Having gotten that off my chest, I will say this: one way to make back story not annoying is to make it the story in the now about people we care about like the good Daniel Casey who’s Finch’s doppelganger with just as many people trying to kill him. Because the whole story is about Daniel in the now of this episode, it’s not a bunch of annoying interruptions; in fact it’s one of the few PoI episodes NOT interruped by flashbacks. It’s also excellent fan service because it shows Finch with the guy who was Reese before Reese showed up, and it shows Reese losing his taste for the work he’s doing while unknowingly showing Finch the kind of man he is, which will lead Finch to offer him a job when he hits bottom. It’s as if Leverage had done an episode showing Nate and Sophie back when his insurance investigator was chasing her art thief around Europe. Wouldn’t that have been fun? You know why they never did that episode? Because it wasn’t the story.


Sorry. Back story always has this effect on me.


Weakest Parts

The fact that it’s a giant flashback.


Smart Story Moves

• Making Reese the threat. It pulls the narrative closer to the ongoing series story. Before Reese and Stanton show up, this is just Scenes from Finch’s Past.

• Showing Decima acting aggressively very early, again tying to the main story.

• Showing how FInch corrupted the code to thwart Decima years later.

• Root showing up at the end and sending Casey to Cartagena to meet Greenfield, pulling it all together.


Favorite Moments

• Finch and Casey bonding, two socially awkward nice-guy computer geniuses

• Shaw coming in at the end. It’s always good to see Shaw.


Ominous Moment

“We have a mutual friend.
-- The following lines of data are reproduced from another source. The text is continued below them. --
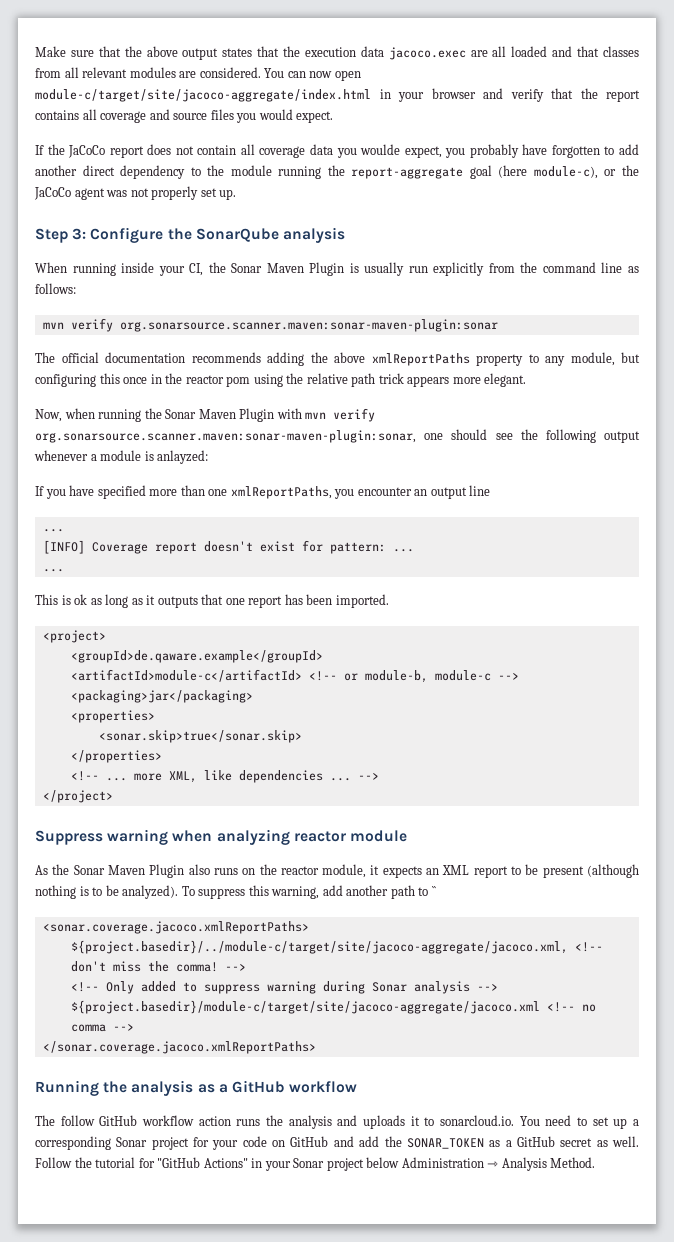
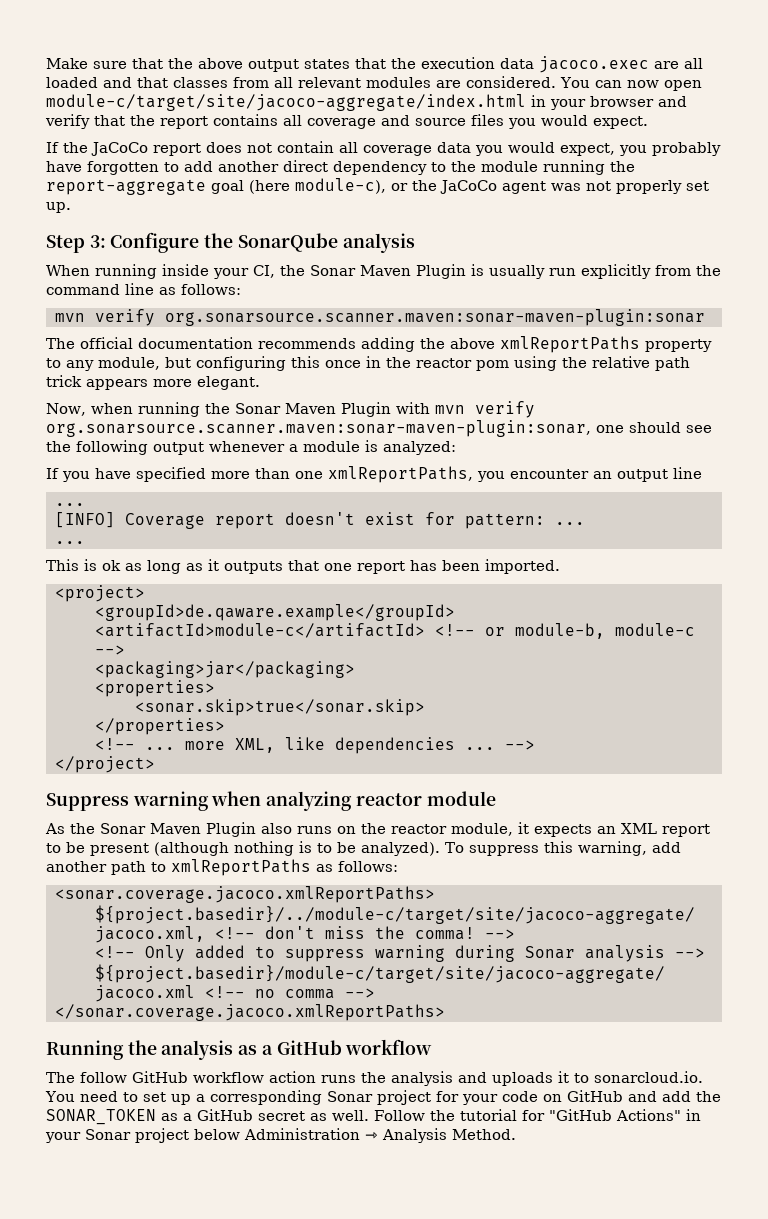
- If the JaCoCo report does not contain all coverage data you woulde expect, you probably have forgotten to add another direct dependency to the module running the report-aggregate goal (here module-c), or the JaCoCo agent was not properly set up.
+ If the JaCoCo report does not contain all coverage data you would expect, you probably have forgotten to add another direct dependency to the module running the report-aggregate goal (here module-c), or the JaCoCo agent was not properly set up.
- Now, when running the Sonar Maven Plugin with mvn verify org.sonarsource.scanner.maven:sonar-maven-plugin:sonar, one should see the following output whenever a module is anlayzed:
+ Now, when running the Sonar Maven Plugin with mvn verify org.sonarsource.scanner.maven:sonar-maven-plugin:sonar, one should see the following output whenever a module is analyzed:
- To suppress this warning, add another path to ``
+ To suppress this warning, add another path to xmlReportPaths as follows:

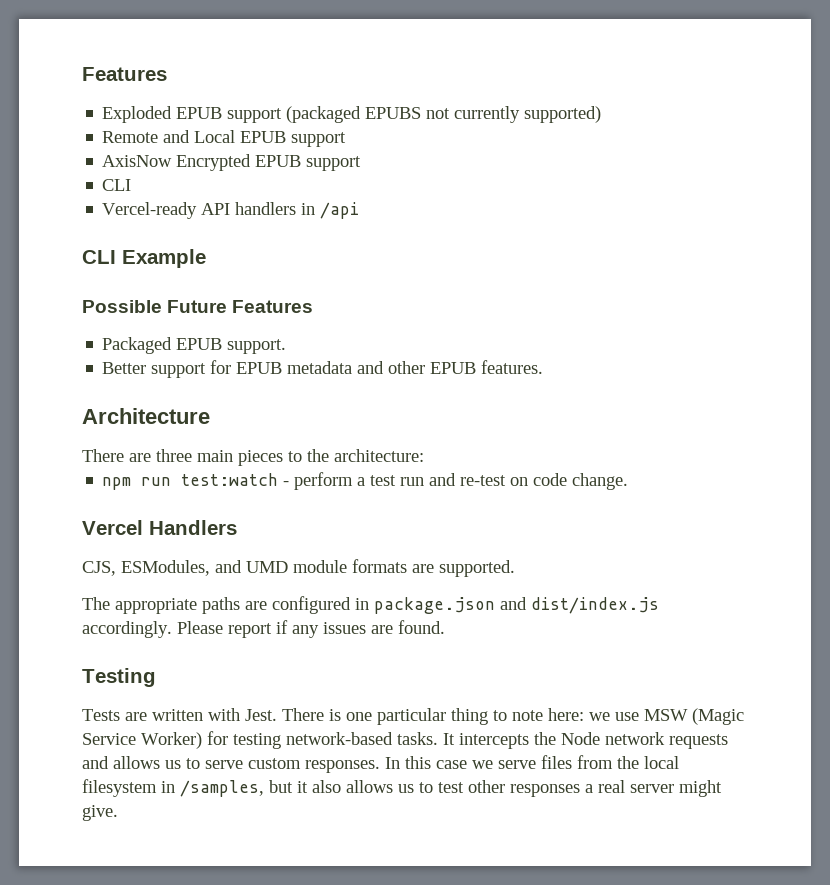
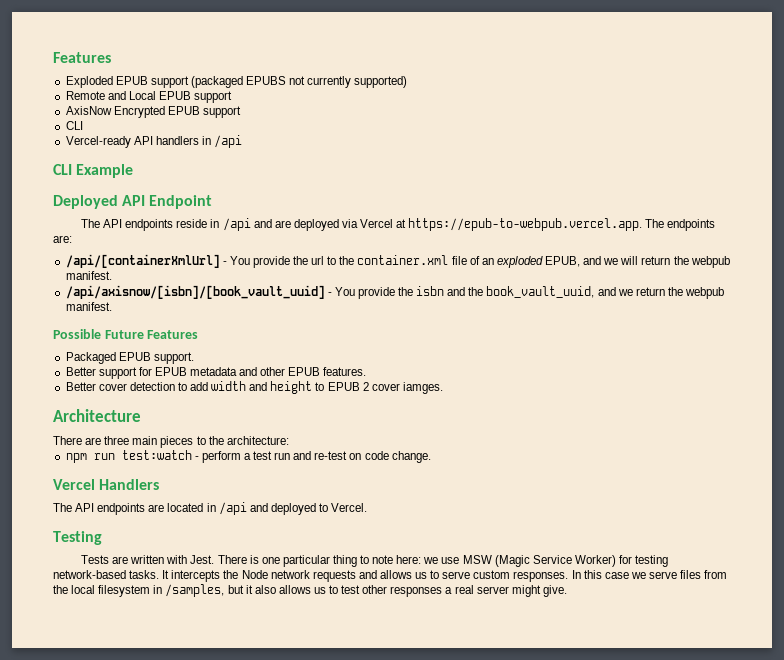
+ Deployed API Endpoint
+ The API endpoints reside in /api and are deployed via Vercel at https://epub-to-webpub.vercel.app. The endpoints are:
+ /api/[containerXmlUrl] - You provide the url to the container.xml file of an exploded EPUB, and we will return the webpub manifest.
+ /api/axisnow/[isbn]/[book_vault_uuid] - You provide the isbn and the book_vault_uuid, and we return the webpub manifest.
+ Better cover detection to add width and height to EPUB 2 cover iamges.
- CJS, ESModules, and UMD module formats are supported.
- The appropriate paths are configured in package.json and dist/index.js accordingly. Please report if any issues are found.
+ The API endpoints are located in /api and deployed to Vercel.

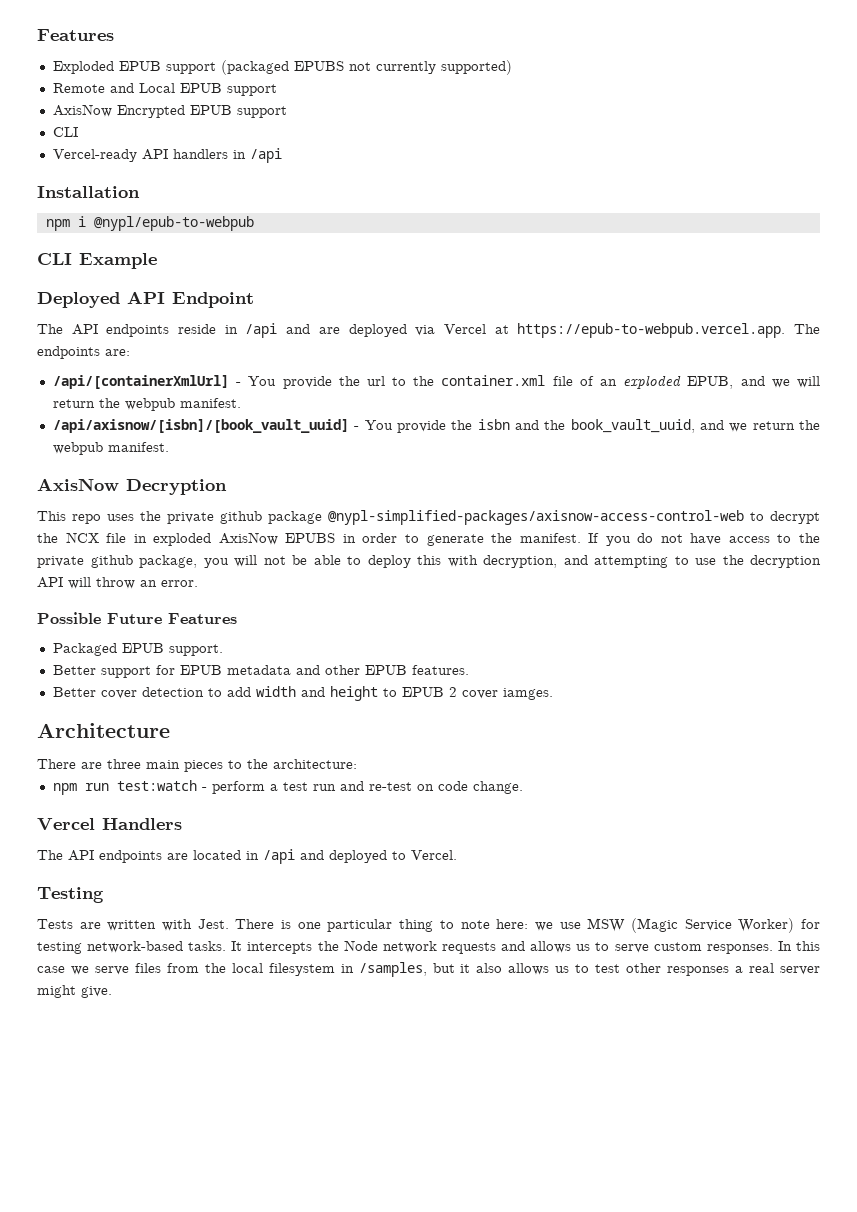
+ Installation
+ npm i @nypl/epub-to-webpub
+ AxisNow Decryption
+ This repo uses the private github package @nypl-simplified-packages/axisnow-access-control-web to decrypt the NCX file in exploded AxisNow EPUBS in order to generate the manifest. If you do not have access to the private github package, you will not be able to deploy this with decryption, and attempting to use the decryption API will throw an error.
And right now, she needs your help.” Root is always ominous, even when she’s smiling from inside a furry Nanook of the North hood.


Tomorrow:

“Deus Ex Machina,” the Season Three Finale. Talk about your ominous moment.


Next Week’s PoI Posts:

May 2: 4-1 Panopticon (Erik Mountain and Greg Plageman): Rebooting a Story After a Turning Point

May 3: 4-3 Wingman (Amanda Segel): Multi-Thread Plotting

May 4: 4- 11 If/Then/Else (Denise The): Point of View as Meaning (YAY!)


The post Person of Interest: RAM: There Is No Good Back Story appeared first on Argh Ink.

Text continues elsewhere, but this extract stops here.